Thursday, April 8, 2010

My Cryer Nephew

My nephew is a cryer.

And now that my brother sometimes leaves him with us, I get how he must have frustrated my brother and sister-in-law. Because when he starts crying, he refuses to stop. And it's not just your typical crying either. He wails and screams, the kind that grates on your nerves and makes you want to stuff a pillow on his face just to have some peace. I swear, it will make anyone reading proactiv reviews because it's stressful listening to him.

He's just like the neighbor's kids all those years ago. Sigh.

Well, partly I think it's because he's a really sensitive child. When he's upset, he's upset and it takes him a long time to bounce back. Partly I think he has trained his parents to give in to him finally if he cries long enough.
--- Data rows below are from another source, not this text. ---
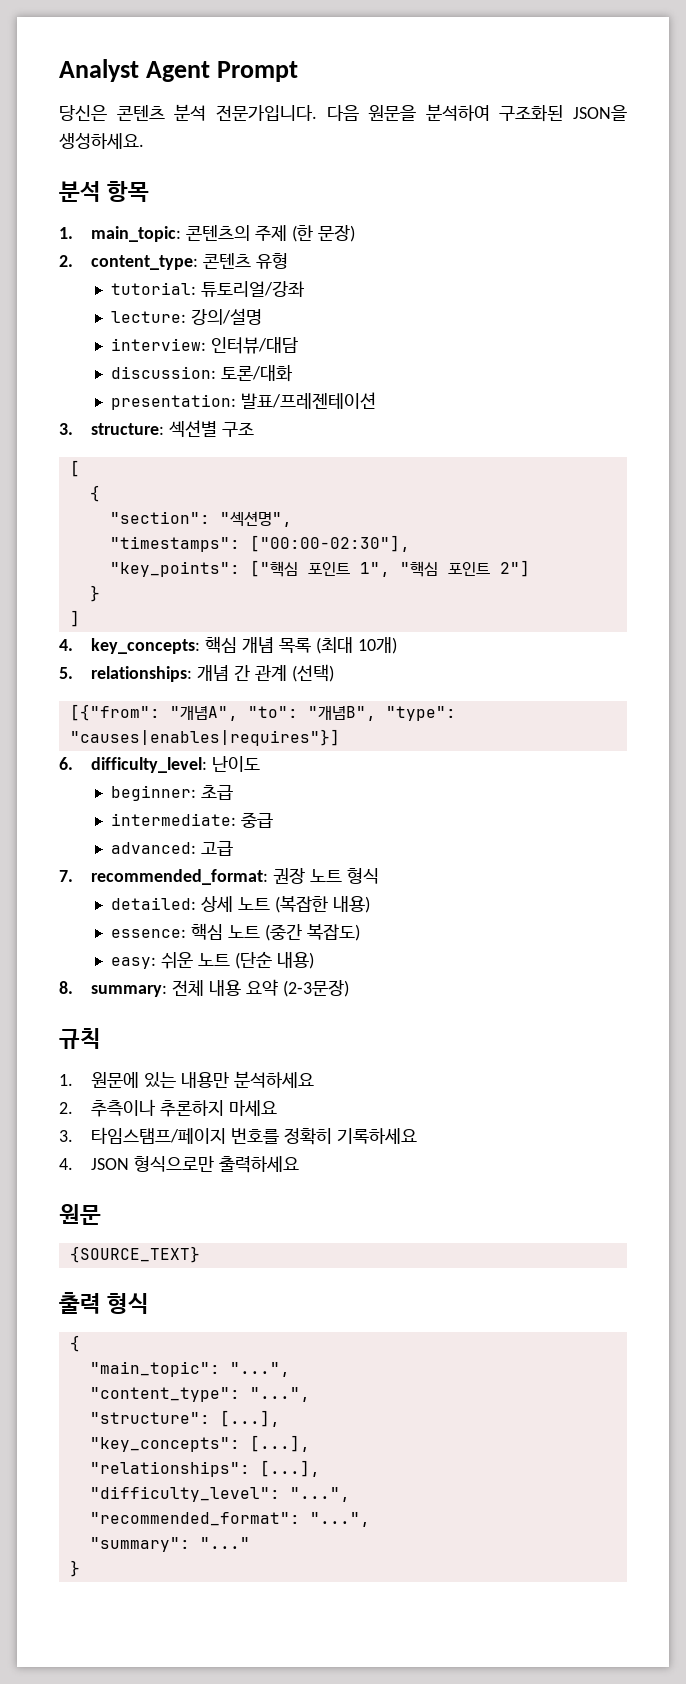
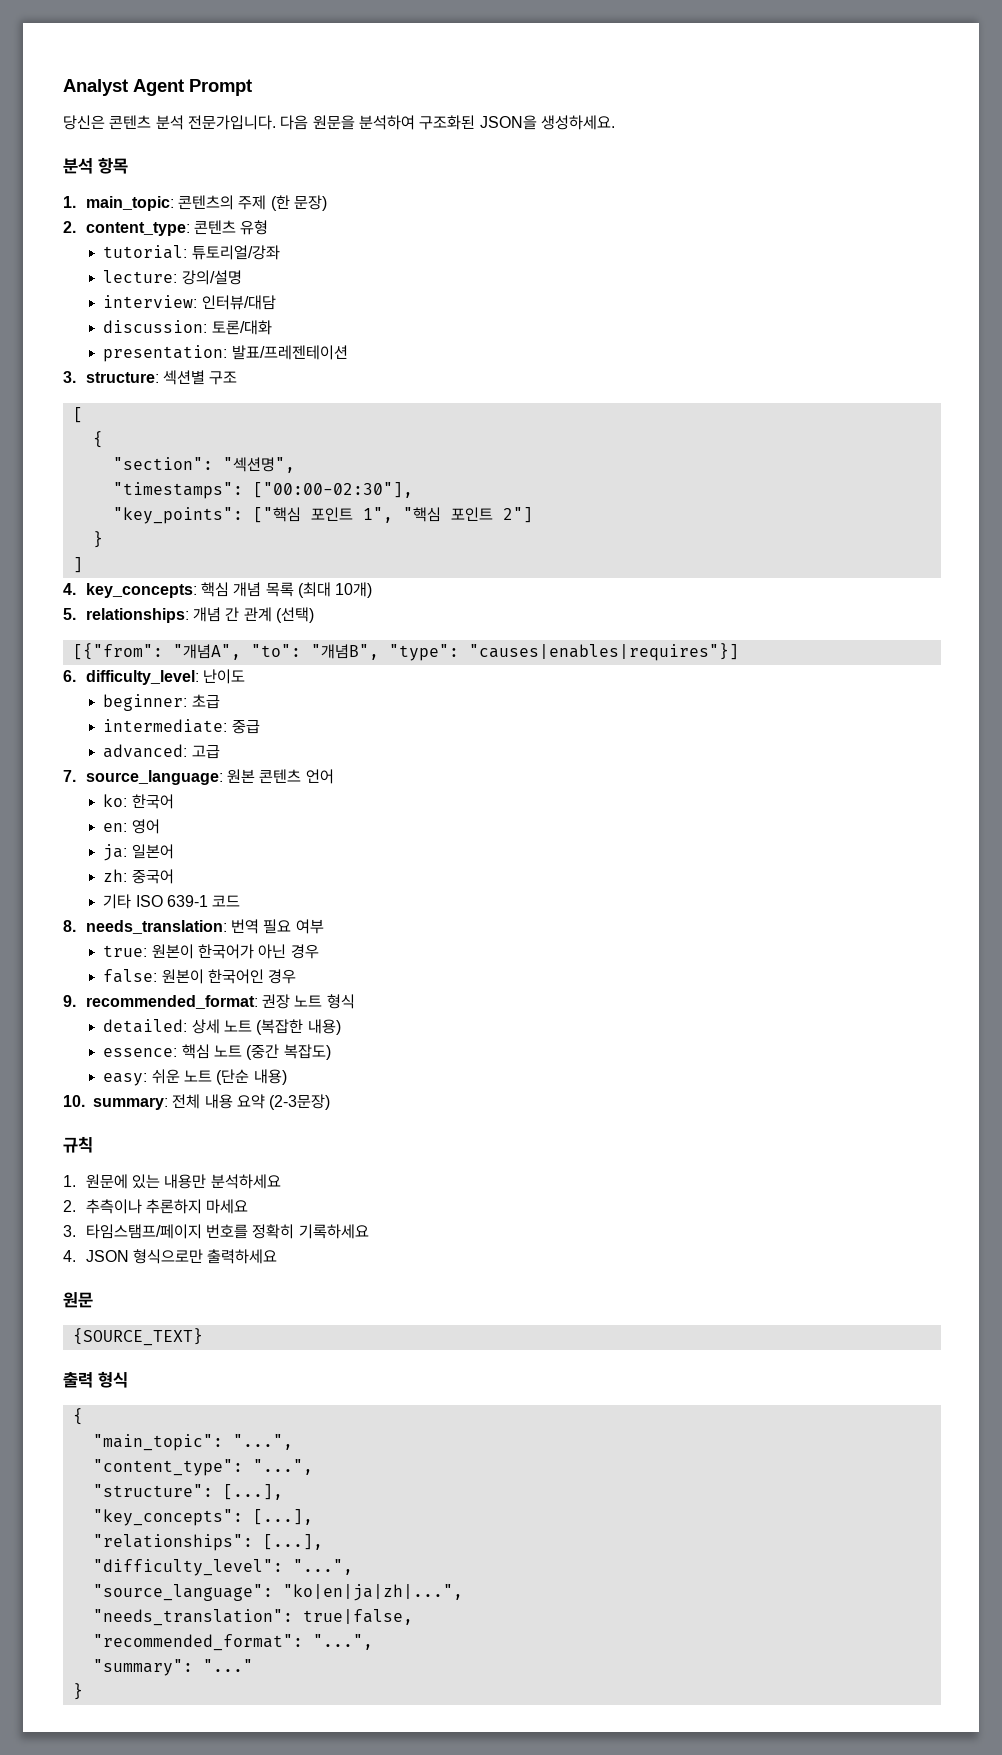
- 7. recommended_format: 권장 노트 형식
+ 7. source_language: 원본 콘텐츠 언어
+ ko: 한국어
+ en: 영어
+ ja: 일본어
+ zh: 중국어
+ 기타 ISO 639-1 코드
+ 8. needs_translation: 번역 필요 여부
+ true: 원본이 한국어가 아닌 경우
+ false: 원본이 한국어인 경우
+ 9. recommended_format: 권장 노트 형식
- 8. summary: 전체 내용 요약 (2-3문장)
+ 10. summary: 전체 내용 요약 (2-3문장)
+ "source_language": "ko|en|ja|zh|...",
+ "needs_translation": true|false,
And I am far from the enabler parent.

Anyway, he cried when he was left with us this afternoon. Normally,my cousin gives in and takes him out but as she was busy with Facebook, and I don't hang outside, we just let him cry in our arms. We'd sometimes talk to him in a soothing voice but generally just really let him cry and braced ourselves to go deaf by the end of the day.

Fortunately, he got tired after 45 minutes of wailing. Then he started playing as if he wasn't crying like crazy for almost an hour. Peace was had at last! Hopefully it gets better over time till he's down to just a minute of all those drama.

I love him but really, he has to outgrow the crying!

Wednesday, April 7, 2010

Same and Different

People have started asking if my pregnancy's the same as before.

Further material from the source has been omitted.